Welcome! Need support, you got it. Or share you ideas and experiences.
In Reply to: boston whaler 11'4" posted by cyriaque on August 13, 2001 at 16:38:30:
Yeah, after you click Post Message, then the Support Your Asylum page comes up, next hit the 'Back' button on your browser and the Page You Just Posted comes up (think of this Internet Thang as in 'layers'). Hit the 'Back' button again, NOW you are on the 'start' page--hit the Refresh button on the top of your Browser Bar and your message will 'automagically' Post. If it does not, then go back and start again in the Post a Message boxes...
OK, a couple of ideas on getting your Whaler to scoot over the water better.
1- Not sure going from 15hp to 18 hp will do a whole lot. Try to figure the weight of the boat (a 13' Whaler is about 320lbs), add the motor weight, the fuel tank (w/fuel), the passangers and other gear. Then divide this total by the horsepower of the outboard. If you get around 17lbs per horsepower, you are in the optimium range for power to weight ratio for moving at a decent speed. Me thinks around a 25hp will do the job--But that may be too much engine for the boat--Above all--Boat Safety First.
2- We live in the go fast boat capitol of the world. Some big bad Gold Cup hydros are based here (Seattle WA USA). So making boats go fast is an occupation in these parts. Something I have noticed is most outboard motors are badly hung on their transoms... Here is what I do: With the boat out of the water and on the trailer I view the motor from the stern. I measure to be sure the motor is centered. Then I look at the height of the motor cavitation plate. That's the horizontal plate above the propeller on the motor skeg. For the most zip the top of the plate sould measure about 1" below the the bottom of the boat (3/4" is optimium on my boat). Yours doesn't...? Then the motor needs to be raised--vertically--not 'tipped' back and up. This means using a wedge under the engine braket about the width of the transom to gain height. Once agin common sence and good judgement need to be used here--the cinch screws of the engine must have enough 'bite' on the transom to keep the motor on the boat (!). A good idea at this point is to have the motor always tied to the boat. So if your Merc's prop is a bit too deep in the water and powering at a bad angle, this adjustment--done a small rise at a time until you hit the 'sweet spot'--will give better results. (The next thing is to add a little bit of a 'cup' to the right part of the trailing edge of the prop... But that's another story.)
3-How about talking to Boston Whaler folks...? Go to the Boat Events Calendar on this site and look at the August listings.
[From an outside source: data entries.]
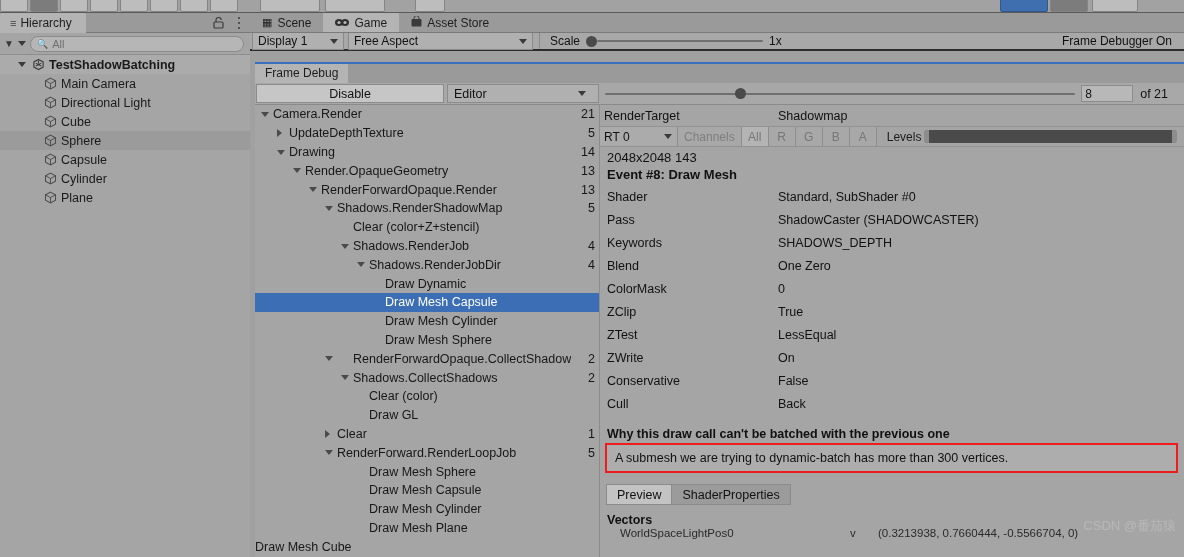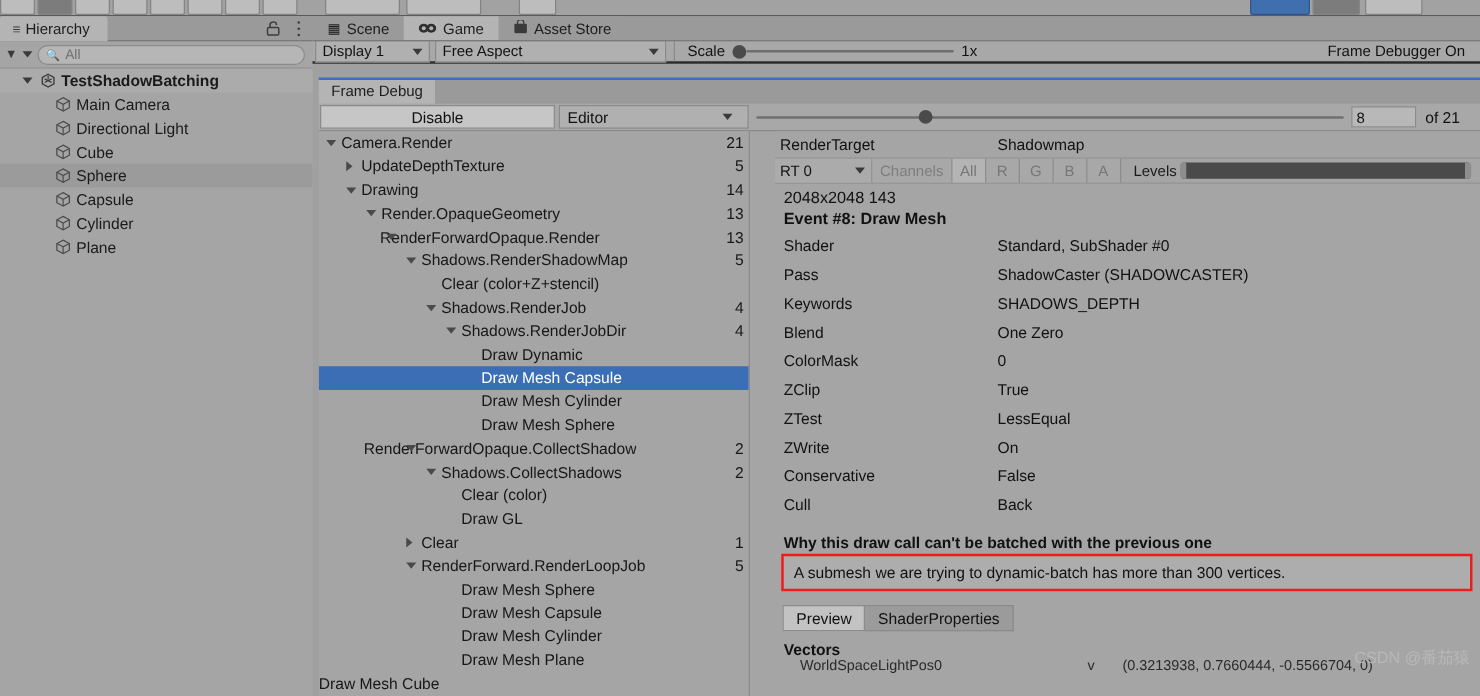"Camera.Render" .fd-body { gap: 20px -> none }
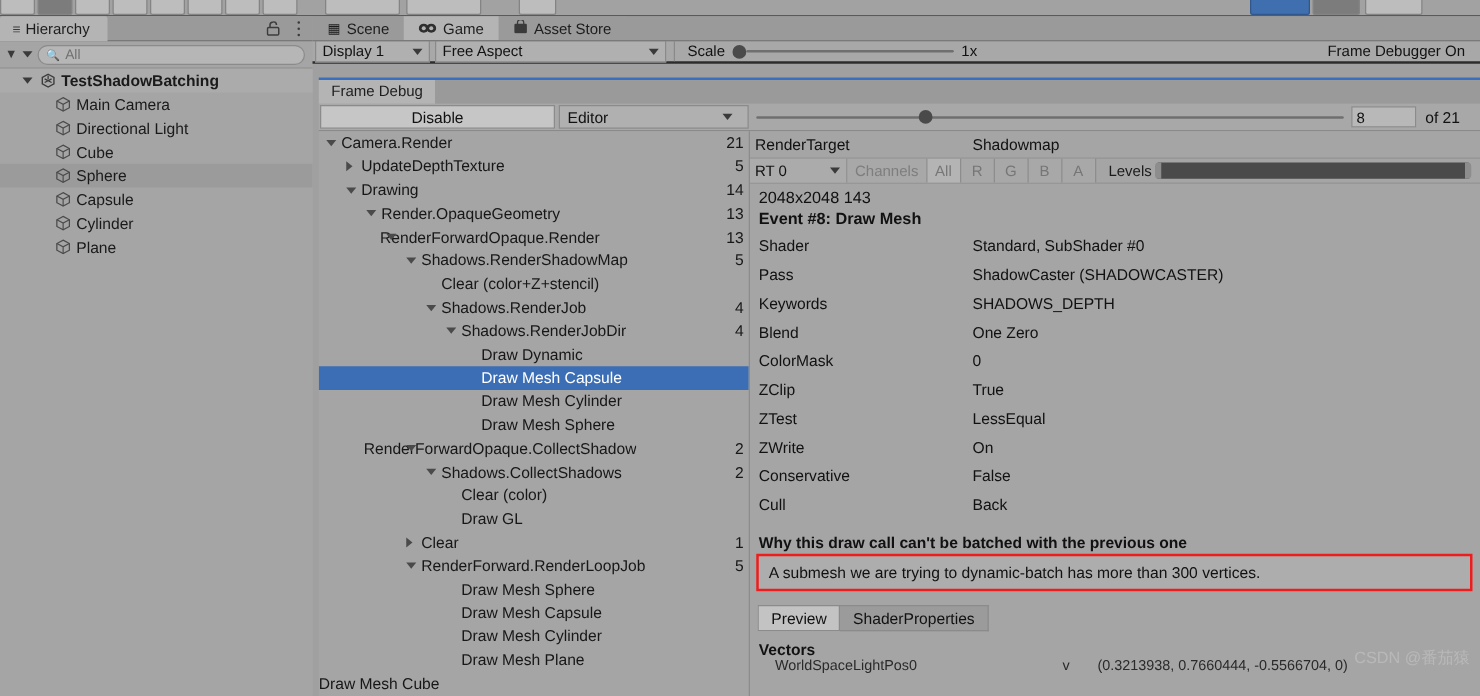"RenderForwardOpaque.Render" span.t-label { margin-left: 49px -> 66px }
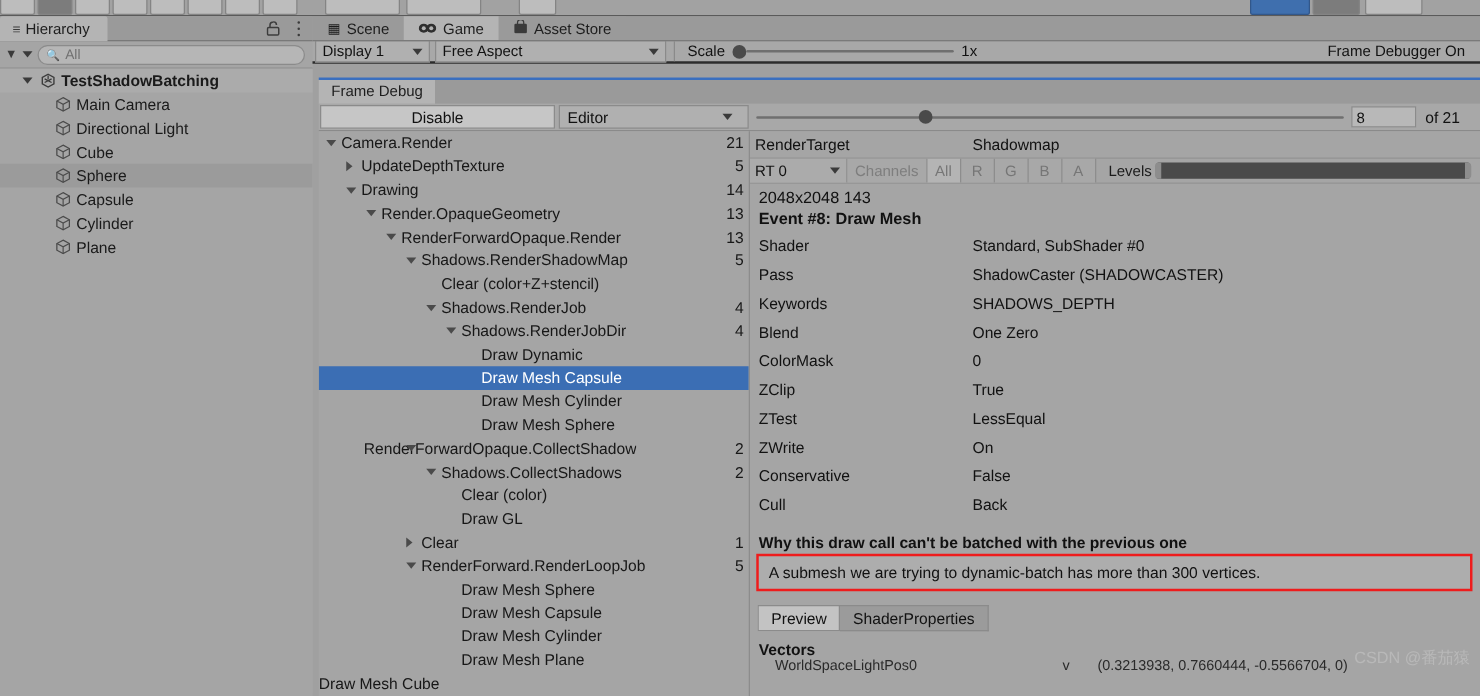"RenderForwardOpaque.CollectShadow" span.t-label { margin-left: 36px -> 98px }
There is a Boston Whaler Rendezvous scheduled. Send an e-mail to Dick Peterson and ask if any person from his group might post their experience to your post here...Google.com search engine comes up with some Boston Whaler sites, try there for more info.
Well, hope the above was a bit helpful and thanks for not giving up on your post! Let us know what changes you make and how they go.
Thom V "...Life's a Little Dry without a Small Boat..."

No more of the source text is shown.